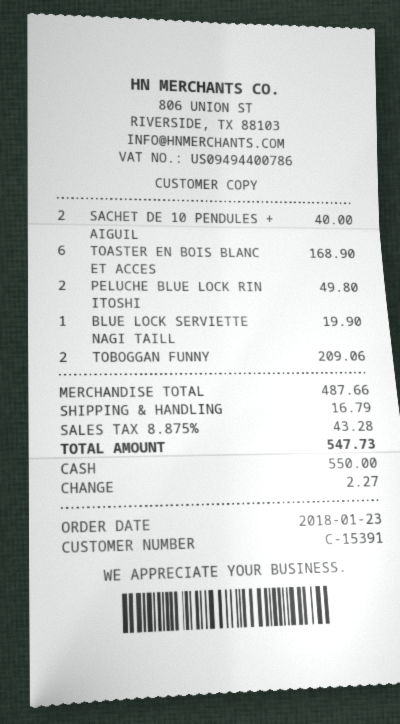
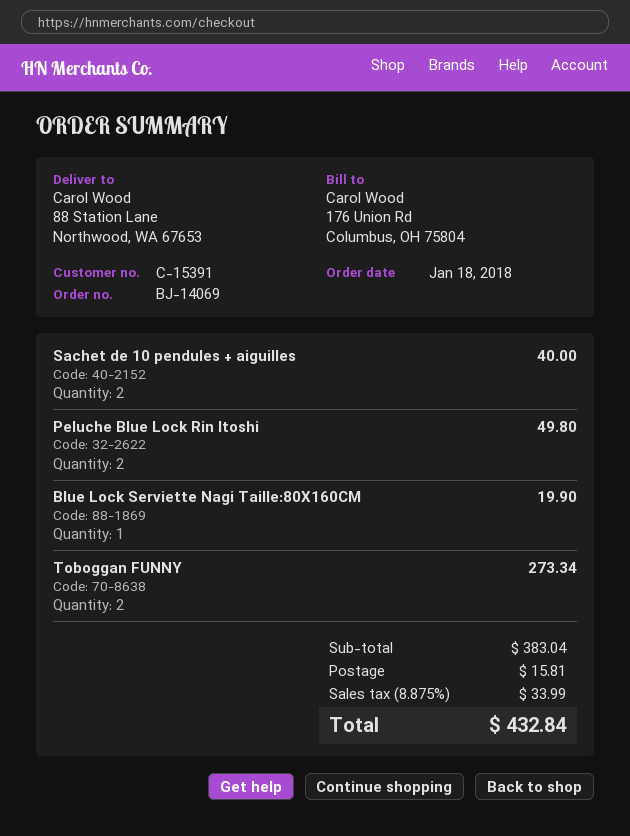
order date: 2018-01-23 -> 2018-01-18
TOASTER EN BOIS BLANC ET ACCES: 6 for 168.90 -> none
TOBOGGAN FUNNY: 2 for 209.06 -> 2 for 273.34
subtotal: 487.66 -> 383.04
shipping: 16.79 -> 15.81
tax: 8.875% = 43.28 -> 8.875% = 33.99
total: 547.73 -> 432.84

• [Exercise]:
Leaving every picture out, repeat each line of the material exactly.

• [Exercise response]:
order date: 2018-01-23 -> 2018-01-18
TOASTER EN BOIS BLANC ET ACCES: 6 for 168.90 -> none
TOBOGGAN FUNNY: 2 for 209.06 -> 2 for 273.34
subtotal: 487.66 -> 383.04
shipping: 16.79 -> 15.81
tax: 8.875% = 43.28 -> 8.875% = 33.99
total: 547.73 -> 432.84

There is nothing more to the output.